* _Problem to solve_
Nothing but an exact repeat of the data, with pictures removed, belongs in the answer.

┄┄┄┄┄┄┄┄┄┄

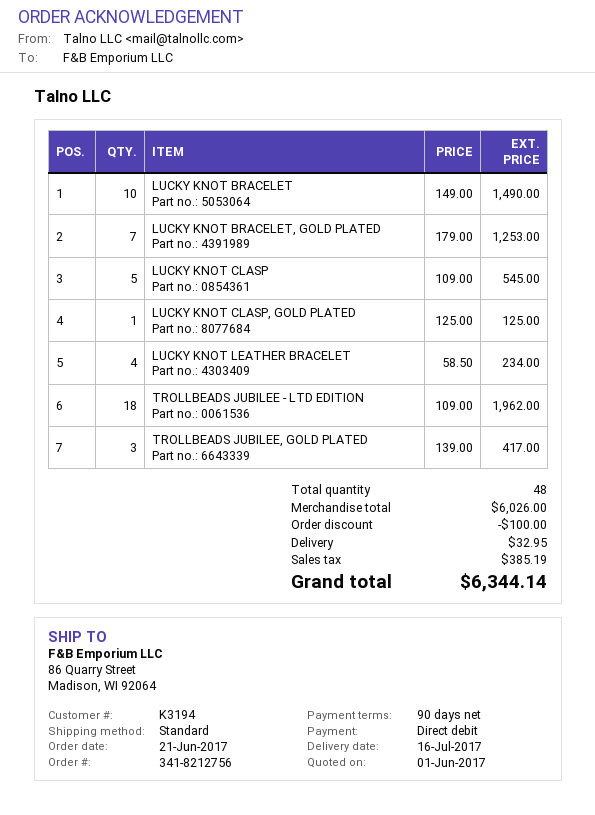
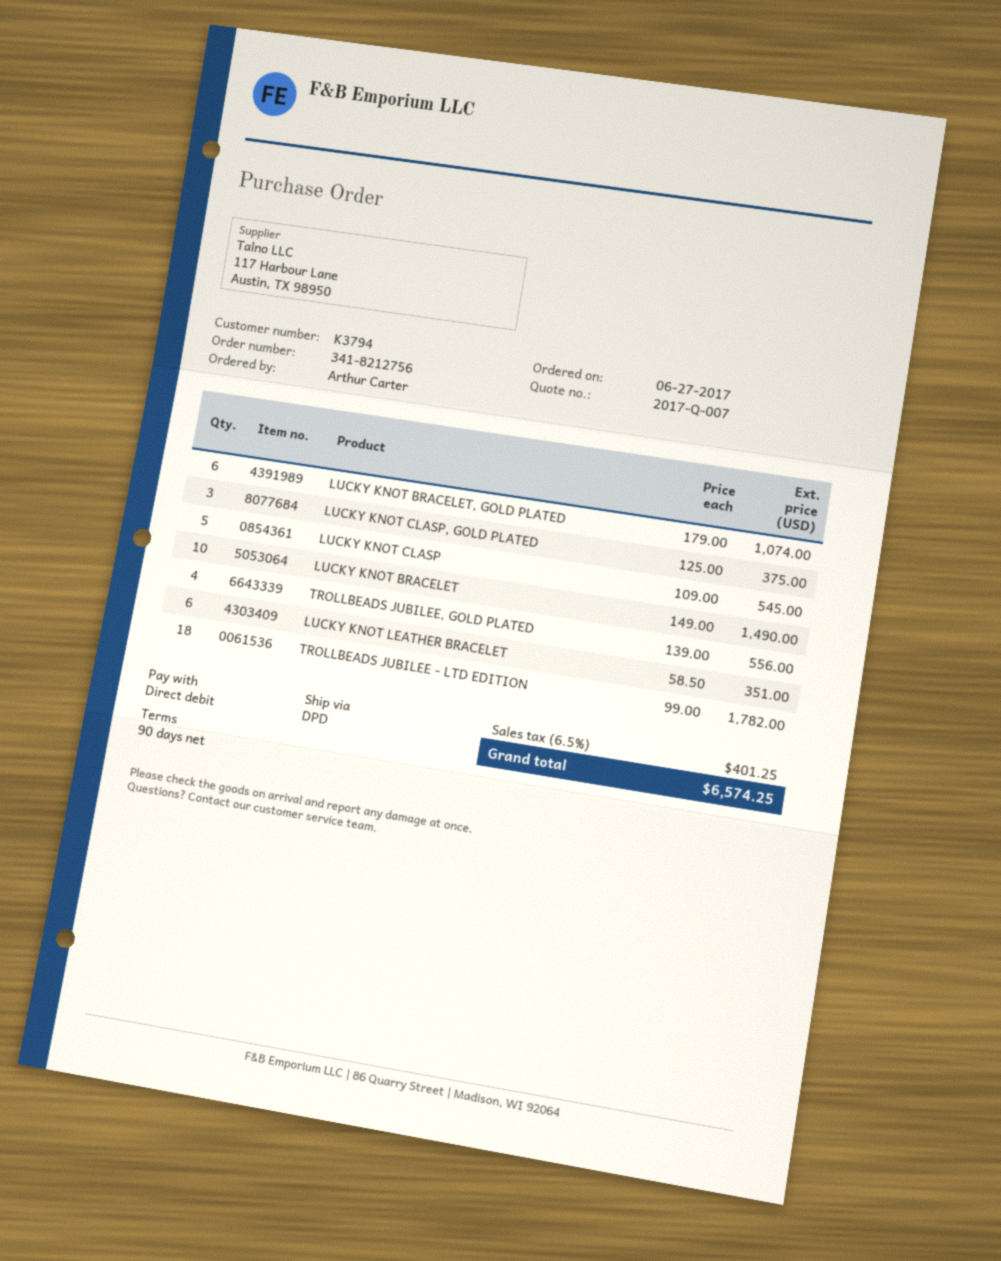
order date: 2017-06-21 -> 2017-06-27
customer number: K3194 -> K3794
shipping method: standard -> DPD
LUCKY KNOT BRACELET, GOLD PLATED: 7 x 179.00 = 1253.00 -> 6 x 179.00 = 1074.00
LUCKY KNOT CLASP, GOLD PLATED: 1 x 125.00 = 125.00 -> 3 x 125.00 = 375.00
LUCKY KNOT LEATHER BRACELET: 4 x 58.50 = 234.00 -> 6 x 58.50 = 351.00
TROLLBEADS JUBILEE - LTD EDITION: 18 x 109.00 = 1962.00 -> 18 x 99.00 = 1782.00
TROLLBEADS JUBILEE, GOLD PLATED: 3 x 139.00 = 417.00 -> 4 x 139.00 = 556.00
discount: 100.00 -> none
shipping: 32.95 -> none
tax: 385.19 -> 401.25
total: 6344.14 -> 6574.25

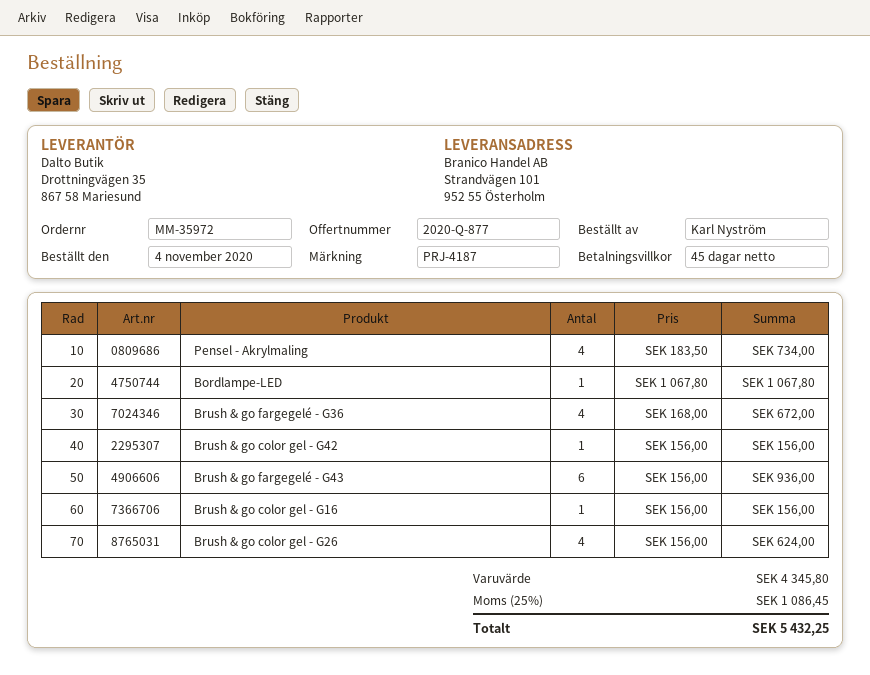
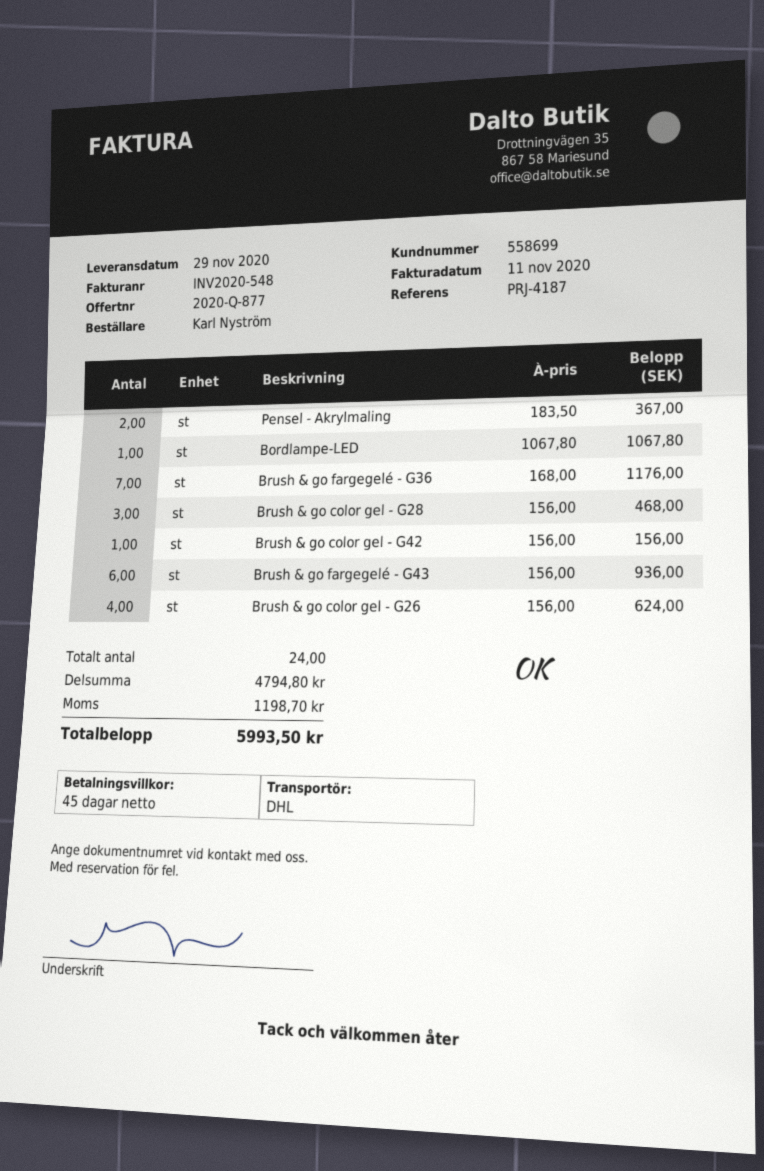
Pensel - Akrylmaling: 4 x 183.50 = 734.00 -> 2 x 183.50 = 367.00
Brush & go fargegelé - G36: 4 x 168.00 = 672.00 -> 7 x 168.00 = 1176.00
Brush & go color gel - G16: 1 x 156.00 = 156.00 -> none
Brush & go color gel - G28: none -> 3 x 156.00 = 468.00
subtotal: 4345.80 -> 4794.80
tax: 1086.45 -> 1198.70
total: 5432.25 -> 5993.50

┄┄┄┄┄┄┄┄┄┄

* _Response to this task_
order date: 2017-06-21 -> 2017-06-27
customer number: K3194 -> K3794
shipping method: standard -> DPD
LUCKY KNOT BRACELET, GOLD PLATED: 7 x 179.00 = 1253.00 -> 6 x 179.00 = 1074.00
LUCKY KNOT CLASP, GOLD PLATED: 1 x 125.00 = 125.00 -> 3 x 125.00 = 375.00
LUCKY KNOT LEATHER BRACELET: 4 x 58.50 = 234.00 -> 6 x 58.50 = 351.00
TROLLBEADS JUBILEE - LTD EDITION: 18 x 109.00 = 1962.00 -> 18 x 99.00 = 1782.00
TROLLBEADS JUBILEE, GOLD PLATED: 3 x 139.00 = 417.00 -> 4 x 139.00 = 556.00
discount: 100.00 -> none
shipping: 32.95 -> none
tax: 385.19 -> 401.25
total: 6344.14 -> 6574.25

Pensel - Akrylmaling: 4 x 183.50 = 734.00 -> 2 x 183.50 = 367.00
Brush & go fargegelé - G36: 4 x 168.00 = 672.00 -> 7 x 168.00 = 1176.00
Brush & go color gel - G16: 1 x 156.00 = 156.00 -> none
Brush & go color gel - G28: none -> 3 x 156.00 = 468.00
subtotal: 4345.80 -> 4794.80
tax: 1086.45 -> 1198.70
total: 5432.25 -> 5993.50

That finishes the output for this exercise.